すぐさま横を見ると、久里浜が嬉しそうにセーフティを掛ける。
「これが米軍次期正式マシンガンのM250よ。対応口径の6.8ミリ弾は遠距離からクラスⅣアーマーを楽々貫通できる。初めて撃ったけど凄い銃ね」
「こりゃ確かに凄いな……、正直舐めてたよ。でもなんでアメリカ軍で配備が始まったばかりの最新兵器がウチに入ったわけ?」
「まぁ間違いなく錠前1佐が頼んだからでしょうね、今の日本政府とアメリカ政府はダンジョン利権でズブズブって聞くし。固いモンスター対策にアメリカが快く譲ってくれたんじゃない?」
「なるほど、じゃあ早速僕にも撃たせてよ」
銃口は向こうに向けたまま交代。
現代銃の取り扱いに慣れていない坂本へ配慮し、久里浜はほぼ密着しながら教えた。
「はい、扱いはMINIMI軽機と同じよ。似た感じで撃てば良いわ。照準器も最新の弾道計算機が付いてるからアンタなら絶対当たる、そんで––––」
銃の説明は当然聞いているが、坂本としてはなんでこいつはこんなに良い匂いがするのだろうと、不思議でならない。

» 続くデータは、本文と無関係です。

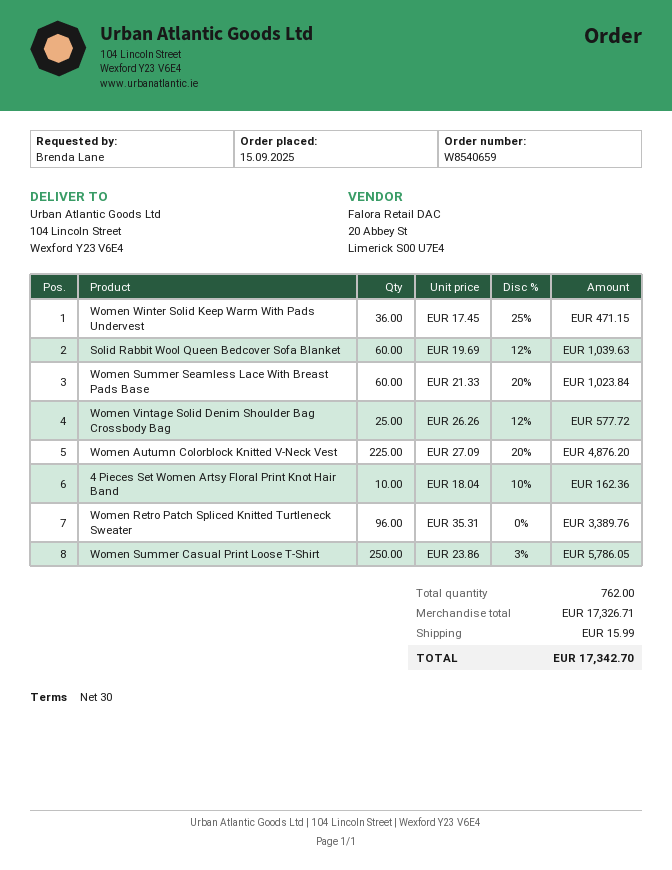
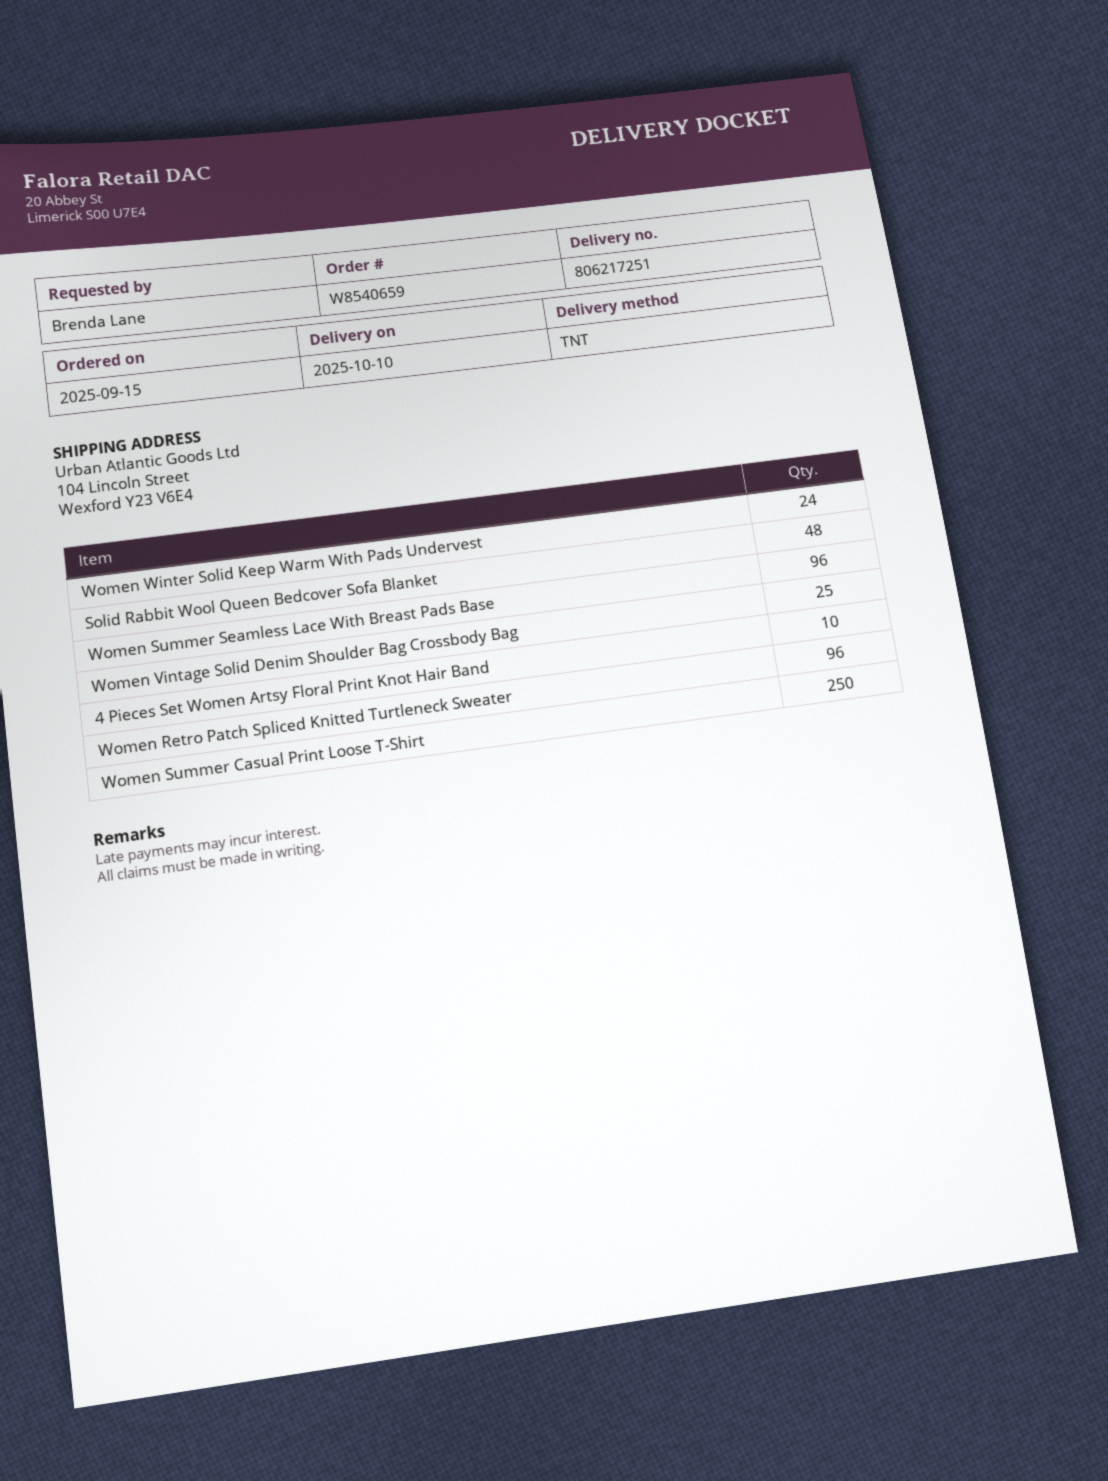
Women Winter Solid Keep Warm With Pads Undervest: 36 -> 24
Solid Rabbit Wool Queen Bedcover Sofa Blanket: 60 -> 48
Women Summer Seamless Lace With Breast Pads Base: 60 -> 96
Women Autumn Colorblock Knitted V-Neck Vest: 225 -> none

火薬よりも、花のような良い香りが圧倒的に勝っていた。
「ッ……!!」
しかも躊躇なく距離を詰めてくるので、人並みにある胸がグイグイ当たって上手く集中できない。
「聞いてんの?」
「あ、うん……聞いてる」
「はい、あとここがセーフティでー」
この状況でわざと当ててる……は、実銃を扱う身なのであり得ないだろう。
マジで全く気にしてないのか……いずれにせよ、坂本は理性と戦う羽目になる。
「以上よ、他に質問はある?」
「いや、もう大丈夫……大体わかった」
仮にも銃を扱うので、とりあえず思考を仕事に切り替える。
今まで古い銃ばかり使って来たが、時代の先端はここまで来たのかと感心。
グリップを握りしめ、照準器を覗く。
「なんつー親切仕様だ、こんなの外せって方が無理だろ……」
とりあえず発射。
撃ち心地はワイルドながら、とにかく照準器も合わさって精度が尋常ではない。
覗いているサイトが、弾の弾道から標的の距離までを勝手に計算して、確実に当たるよう教えてくれるのだ。
––––バチチチチチッ––––!!!!
坂本が狙った標的は、やはりというか粉々に粉砕された。
「すっげ……、これがあればウチの小隊に不足気味だった火力が補えるな。でも誰が持つんだ?」
「え? 聞いてなかったの?」
「なにをだよ」
不思議がる坂本に、久里浜は特に深い感情もなく言い放った。